Understanding the result of modulo operator: %%

I'll offer another explanation. Take this problem:

20 %% 10 = 0

Instead of evaluating the modulo, start with simple divison:

20 / 10 = 2

As you know, the answer "2" means that it takes two sets of 10 to get 20. Note that we can also write the answer this way with the decimal, 2.0.

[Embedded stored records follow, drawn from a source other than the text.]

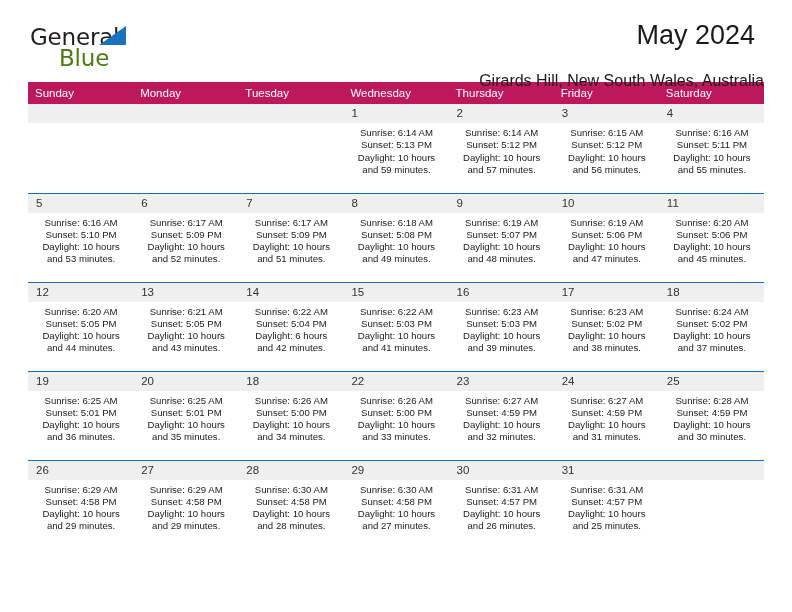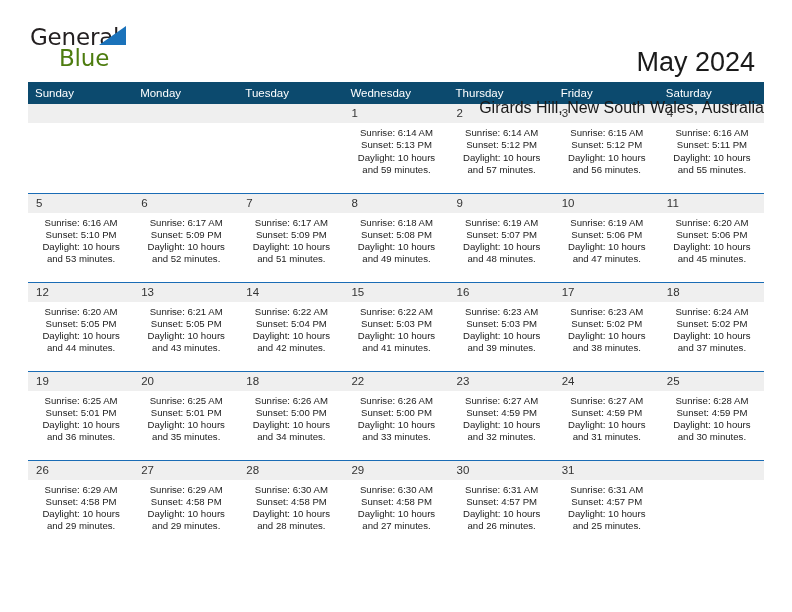--- a/index.html
+++ b/index.html
@@ -26,7 +26,7 @@
   .header {
     position: relative;
     height: 72px;
-    padding-top: 36px;
+    padding-top: 9px;
   }
   .logo {
     position: absolute;

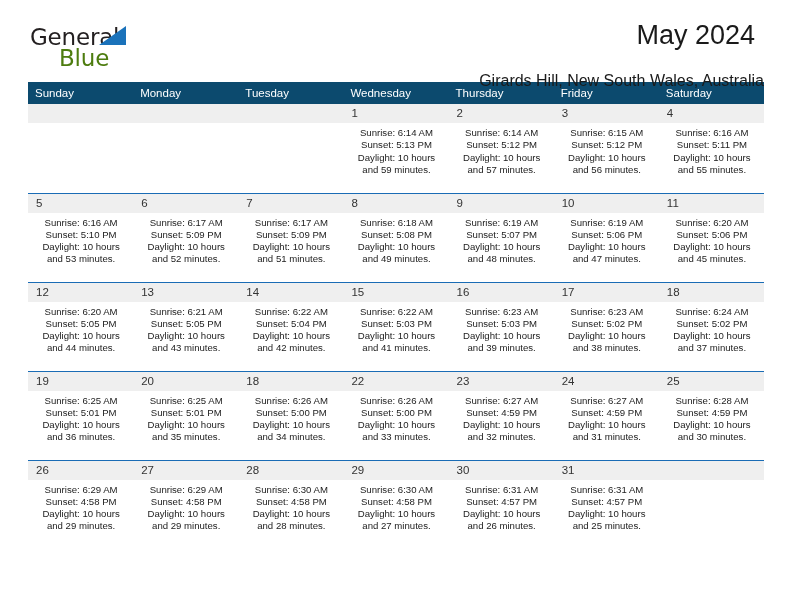--- a/index.html
+++ b/index.html
@@ -94,7 +94,7 @@
     table-layout: fixed;
   }
   .calendar th {
-    background: #0c4a6e;
+    background: #be185d;
     color: #ffffff;
     font-size: 11.5px;
     font-weight: 400;

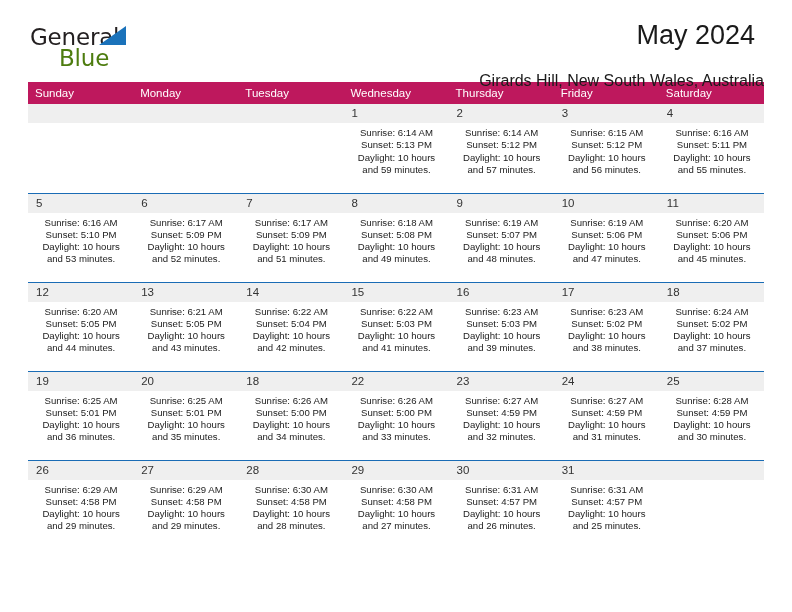--- a/index.html
+++ b/index.html
@@ -312,7 +312,7 @@
             <div class="cell-body">
               <div>Sunrise: 6:22 AM</div>
               <div>Sunset: 5:04 PM</div>
-              <div class="daylight">Daylight: 10 hours and 42 minutes.</div>
+              <div class="daylight">Daylight: 6 hours and 42 minutes.</div>
             </div>
           </td>
           <td>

The decimal is important. When the decimal is .0, we have no remainder. We have complete sets. If division yields a 0 decimal, then the modulo evaluates to zero.

Now consider this:

11/3 = 3.667

That tail part, the 0.667, is the portion of a set of 3 that remains after we form all full sets of 3 that we can. On the left side of the decimal, we show:

#Splitting the answer into its components - 3 full sets, 0.667 partial sets
3.0 + 0.667 = 3.667

So if we want to know the actual remaining quantity, we can multiply 0.667 by the divisor, 3:

0.667 * 3 = 2

This is the remainder. It is the quantity that remains after all full sets of 3 are formed. It's the same result we get using modulo:

11 %% 3 = 2

The same applies here. Given this problem,

10 %% 20 = 10

we can divide normally and get:

10 / 20 = 0.5

Reading this out, we have 0 full groups of 20 (left side); we only have half a set, 0.5, of 20.

0.5 * 20 = 10

This is equivalent to:

10 %% 20 = 10

10 is thus the remainder. It's the gap between the 10 we have and the 10 we need to get to 20.

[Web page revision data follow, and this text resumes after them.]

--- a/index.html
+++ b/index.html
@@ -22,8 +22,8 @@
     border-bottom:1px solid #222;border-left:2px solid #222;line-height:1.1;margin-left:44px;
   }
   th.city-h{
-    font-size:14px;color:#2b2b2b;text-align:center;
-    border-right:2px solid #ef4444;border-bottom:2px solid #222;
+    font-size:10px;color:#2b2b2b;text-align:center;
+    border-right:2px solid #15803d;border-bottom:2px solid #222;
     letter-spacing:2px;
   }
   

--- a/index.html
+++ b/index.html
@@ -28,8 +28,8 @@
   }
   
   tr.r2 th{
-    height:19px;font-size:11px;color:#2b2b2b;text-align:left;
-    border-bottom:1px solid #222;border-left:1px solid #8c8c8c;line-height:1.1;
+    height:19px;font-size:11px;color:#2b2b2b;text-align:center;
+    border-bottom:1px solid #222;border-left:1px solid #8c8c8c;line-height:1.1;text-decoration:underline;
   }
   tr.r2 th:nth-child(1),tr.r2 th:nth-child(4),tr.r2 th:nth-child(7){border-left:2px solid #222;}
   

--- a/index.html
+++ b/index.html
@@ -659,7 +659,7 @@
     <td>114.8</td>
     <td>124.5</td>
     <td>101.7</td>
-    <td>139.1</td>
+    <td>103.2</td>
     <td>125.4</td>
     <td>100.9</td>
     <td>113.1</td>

I was also very confused, but if you understand that the result of the %% operator is the REMAINDER of a division, it is very easy.

Eg. 75%%4 = 3

and I noticed if the dividend is lower than the divisor, then R returns the same dividend value.

Eg.

4%%75 = 4
10 %% 20  = 10
2 %% 8  = 2

division parts


Nothing wrong:

10 = 1 * 10 + 0
20 = 2 * 10 + 0
10 = 0 * 20 + 10
2  = 0 * 8  + 2 

The modulo is the number after +.


In general, for two numbers a and b, there is

a = floor(a / b) * b + (a %% b)

Let's write a toy function:

foo <- function(a,b) c(quotient = floor(a / b), modulo = a %% b)

foo(10, 10)
#quotient   modulo 
#   1        0 

foo(20, 10)
#quotient   modulo 
#   2        0 

foo(10, 20)
#quotient   modulo 
#   0       10 

foo(2, 8)
#quotient   modulo 
#   0        2 

Update: Instead of using floor(a / b) to get quotient, we can also use a %/% b.